Edvard Munchs Birnbaum: Von der Natur inspiriert, in der Kunst verewigt


28. Mai 2024

Als Edvard Munch 1907 seinen Vermieter, den Lotsen Carl Nielsen, unter dem Birnbaum im Innenhof des Hauses Am Strom 53 in Warnemünde malte, war dieser bereits über hundert Jahre alt. 2019 – einem Gutachten zufolge im Alter von über 220 Jahren – brachte ein Herbststurm diesen Birnbaum zu Fall. Seither ist der Edvard Munch Haus-Verein im Gespräch und in Verhandlung mit verschiedenen norwegischen und deutschen Künstlern, um das Holz dieses bedeutungsvollen Baumes in künstlerischen Projekten zu verewigen.

Zwei Setzlinge des Baumes sind mittlerweile vor dem neuen Munch-Museum in Oslo eingepflanzt, ein weiterer Abkömmling soll im Herbst im Innenhof des Edvard Munch Hauses Warnemünde gepflanzt werden. Der umgestürzte Baum hat 2022 seine letzte Birne getragen, ist mittlerweile abgestorben und wird in diesem Herbst gefällt.

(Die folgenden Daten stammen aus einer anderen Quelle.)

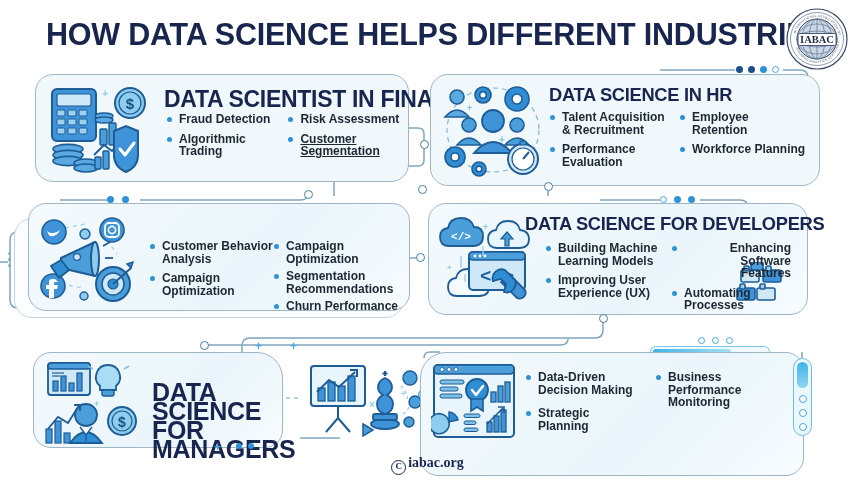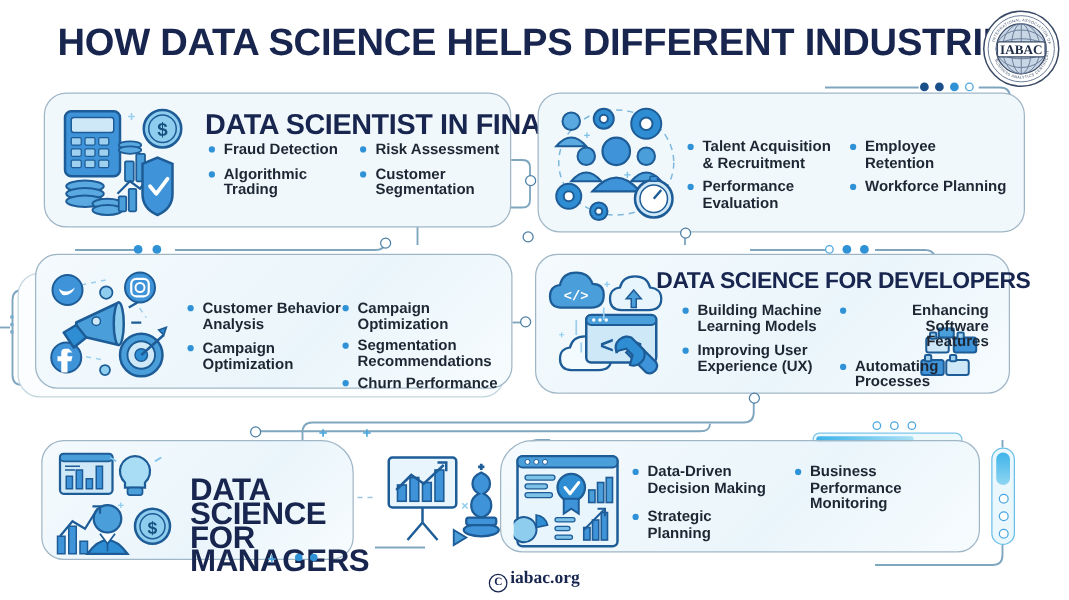"DATA SCIENCE IN HR" div.cardtitle { html: none -> <div>DATA SCIENCE IN HR</div> }
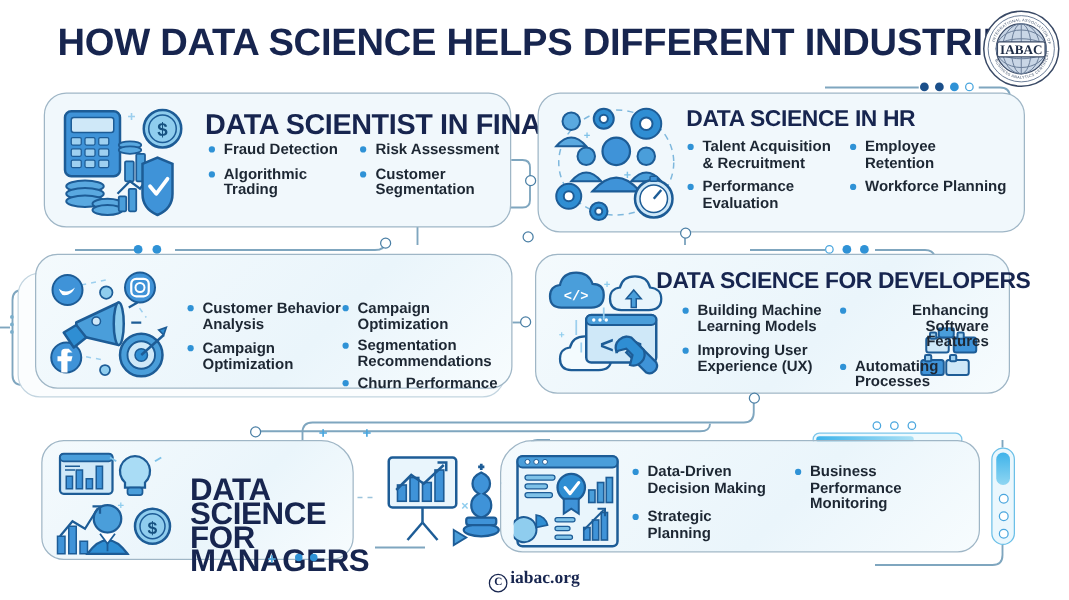"Customer" div.bullet { text-decoration: none -> underline }
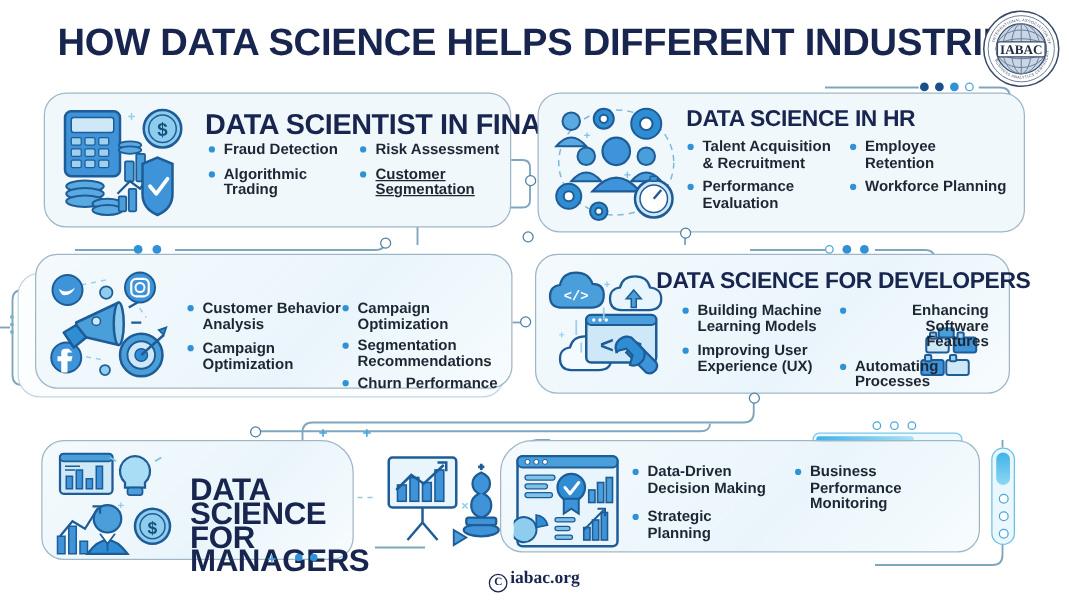"Data-Driven" div.card { height: 90px -> 124px; left: 400px -> 420px }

Die Ausstellung „Edvard Munch – Lebenslandschaft“, die dem deutschen Publikum von November 2023 bis April 2024 im Potsdamer Museum Barberini präsentiert wurde und derzeit in Oslo gezeigt wird, markiert den Startpunkt einer wissenschaftlichen Erforschung von Edvard Munchs Verhältnis zur Natur. Munch gilt als einer der wesentlichen Begründer der Moderne. Seine in Warnemünde entstandenen Badeszenen werden als Beleg seiner Zugehörigkeit zur „vitalistischen Bewegung“ Nordeuropas gewertet. Seine naturphilosophischen Aufzeichnungen und die Zusammenstellung seiner Bibliothek zeigen, dass die Natur in Munchs Schaffen eine herausragende Bedeutung hatte – nahezu die Hälfte seiner malerischen Arbeiten widmete er Naturmotiven.

Munch beschäftigte sich intensiv mit den Werken Charles Darwins und insbesondere Ernst Haeckels, später auch mit der Kristallisationstheorie. Er sprach Felsen und Bäumen Leben zu und schrieb 1907 an Elisabeth Förster-Nietzsche, der Schwester Friedrich Nietzsches: „Ich lebe in Warnemünde in vollkommenem Frieden“. Der Birnbaum war für ihn nicht nur ein Malmotiv, sondern ein meditativer Bezugspunkt und Ruhepol.

220 Jahre sind für einen Birnbaum ein außergewöhnliches Alter. Um diesem mythologisch anmutenden Alter Respekt zu zollen, wird das Fällen des Birnbaums von zwei entsprechenden Ausstellungen im Edvard Munch Haus begleitet: „Conservation as Care“ vom 29. Juni bis 11. August und „The Fallen Tree“ vom 31. August bis 6. Oktober 2024.

Um das Baumprojekt des Munch Hauses zu initiieren, präsentiert Matti Aikio am Sonnabend, 1. Juni um 18 Uhr im Edvard Munch Haus Warnemünde eine rituelle Sitzung mit Titel „Munch´s Pear Tree“, um die Seele des sterbenden Birnbaums zu erwecken. Basierend auf indigenen Vorstellungen der samischen Tradition wird er Kontakt mit dem Birnbaum aufnehmen und in einen Dialog mit ihm treten, bevor dieser weiterzieht. Matti Aikio ist ein finnisch-samischer Künstler mit Wurzeln in der Rentierzucht. Er erforscht die Überschneidungen zwischen der modernen westlichen Gesellschaft und den indigenen Kulturen, ihre relativen Weltanschauungen und Vorstellungen von Raum und Zeit, mit einem besonderen Interesse an dem Konflikt zwischen ihrer Nutzung natürlicher Ressourcen, der sich aus ihren grundlegend unterschiedlichen Ansätzen zur Natur ergibt.